Informativo do STF 385 de 29/04/2005
Publicado por Supremo Tribunal Federal
PLENÁRIO
ADPF. Anencefalia. Aborto - 2
Prosseguindo no julgamento, o Tribunal, por maioria, resolveu questão de ordem suscitada pelo Procurador-Geral da República, no sentido de assentar a adequação da argüição de descumprimento de preceito fundamental ajuizada pela Confederação Nacional dos Trabalhadores na Saúde - CNTS, na qual se pretende obter posicionamento do STF sobre o aborto de feto anencéfalo - v. Informativos 354, 366 e 367. A argüente aponta como violados os preceitos dos artigos 1º, IV (dignidade da pessoa humana); 5º, II (princípio da legalidade, liberdade e autonomia da vontade); 6º, caput, e 196 (direito à saúde), todos da CF, e, como ato do Poder Público, causador da lesão, o conjunto normativo ensejado pelos artigos 124, 126, caput, e 128, I e II, do Código Penal, requerendo, em última análise, a interpretação conforme à Constituição dos referidos dispositivos do CP, a fim de explicitar que os mesmos não se aplicam aos casos de aborto de feto anencéfalo. Entendeu-se, nos termos do voto do relator, que os requisitos concernentes à ação foram devidamente atendidos (Lei 9.882/99, arts. 1º, 3º e 4º, § 1º). Salientando de um lado a presença de argumentos em torno de valores básicos inafastáveis no Estado Democrático de Direito e, de outro, os enfoques do Judiciário com arrimo em conclusões sobre o alcance dos dispositivos do Código Penal que dispõem sobre o crime de aborto, concluiu-se pela necessidade do pronunciamento do Tribunal, a fim de se evitar a insegurança jurídica decorrente de decisões judiciais discrepantes acerca da matéria. Assentou-se a inexistência de outro meio eficaz de sanar a lesividade alegada, apontando-se, como fundamento, o que verificado relativamente ao habeas corpus 84025/RJ (DJU de 25.6.2004), da relatoria do Min. Joaquim Barbosa, no qual a paciente, não obstante recorrer a essa via processual, antes do pronunciamento definitivo pela Corte, dera à luz a feto que veio a óbito em minutos, ocasionando o prejuízo da impetração. Ressaltou-se, também, o que consignado na ADPF 33 MC/PA (DJU de 6.8.2004), por seu relator, Min. Gilmar Mendes, quanto ao caráter acentuadamente objetivo da ADPF e a necessidade de o juízo da subsidiariedade ter em vista os demais processos objetivos já consolidados no sistema constitucional - a ação direta de inconstitucionalidade e a ação declaratória de constitucionalidade. Assim, incabíveis estas, como no caso de controle de legitimidade do direito pré-constitucional, possível a utilização daquela.

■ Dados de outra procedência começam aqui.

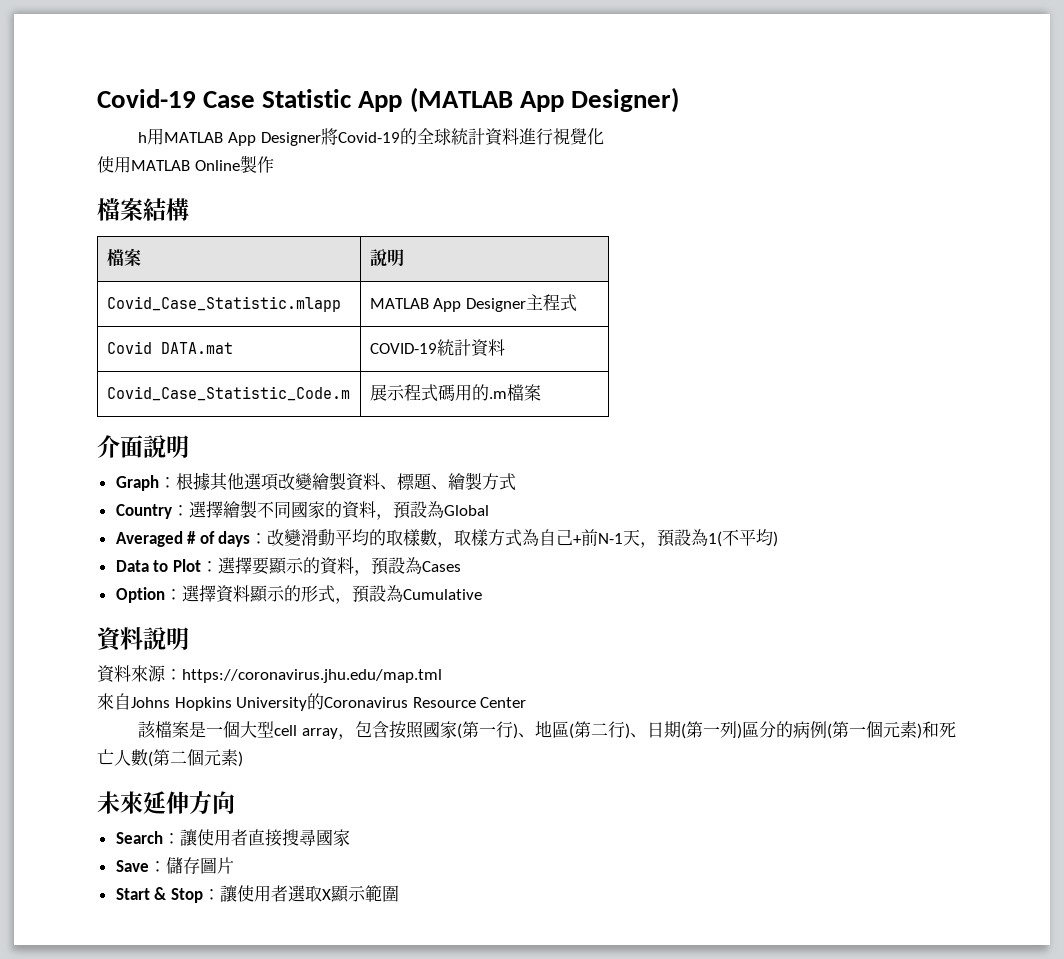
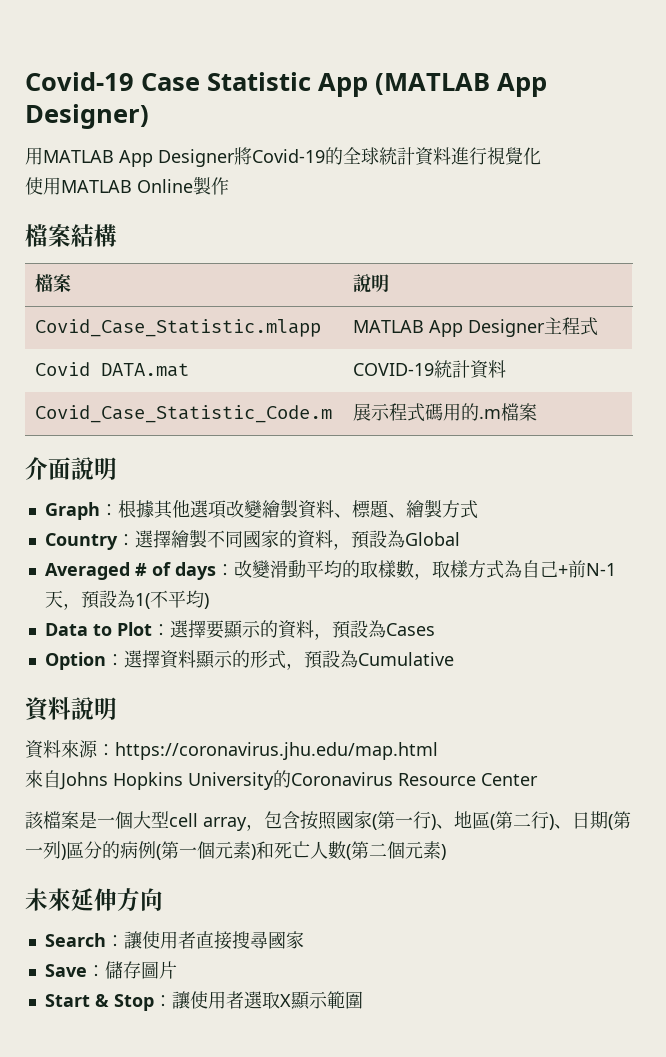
- h用MATLAB App Designer將Covid-19的全球統計資料進行視覺化
+ 用MATLAB App Designer將Covid-19的全球統計資料進行視覺化
- 資料來源：https://coronavirus.jhu.edu/map.tml
+ 資料來源：https://coronavirus.jhu.edu/map.html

ADPF 54 QO/DF, rel. Min. Marco Aurélio, 27.4.2005. (ADPF-54)
ADPF. Anencefalia. Aborto - 3
Em acréscimo aos fundamentos do relator, o Min. Carlos Britto asseverou a possibilidade do emprego da interpretação conforme à Constituição, tendo em conta a pluralidade de entendimentos quanto ao conteúdo e alcance dos citados artigos do CP, bem como a diversidade de decisões dela resultantes. O Min. Gilmar Mendes retomou fundamentos por ele adotados na citada ADPF 33 MC/PA. O Min. Sepúlveda Pertence, também acompanhando o voto do relator, mas, ressalvando a tese de que só o cabimento de um processo objetivo outro obstaria a utilização da ADPF, entendeu ser patente a relevância da controvérsia constitucional e que apenas uma medida extrema, como a utilizada, com efeitos erga omnes e eficácia vinculante, seria capaz de reparar a lesão ocorrida ou obviar a ameaça identificada. Refutou, ainda, o fundamento de que a ADPF se reduziria a requerer que fizesse incluir uma 3ª alínea no art. 128 do CP, por considerar que a pretensão formulada é no sentido de se declarar, em homenagem aos princípios constitucionais aventados, não a exclusão de punibilidade, mas a atipicidade do fato. Por sua vez, o Min. Nelson Jobim, Presidente, ressaltou que o art. 128 e seus incisos pressupõem sempre que há vida possível do feto, e que essa potencialidade de vida nos conduz a examinar o art. 124 para discutir se, sob sua égide, se inclui um tipo de feto que não tenha essa possibilidade, a fim de verificar se essa interpretação é ou não compatível com o caput do art. 5º da CF, que se refere à inviolabilidade do direito à vida. Concluiu estar tanto aí quanto na insegurança jurídica das decisões contraditórias a controvérsia constitucional posta. Vencidos os Ministros Eros Grau, Cezar Peluso e Ellen Gracie que não conheciam da ação por considerar, em síntese, que o pedido de interpretação conforme dos artigos implicaria ofensa ao princípio da reserva legal, criando mais uma hipótese de excludente de punibilidade. Vencido, da mesma forma, o Min. Carlos Velloso que julgava incabível a argüição, em razão de a pretensão da argüente equivaler, em última análise, a uma declaração de inconstitucionalidade parcial, sem redução de texto, de disposições legais pré-constitucionais. Determinou-se, por fim, o retorno dos autos ao relator para examinar se é caso ou não da aplicação do art. 6º, § 1º da Lei 9.882/99.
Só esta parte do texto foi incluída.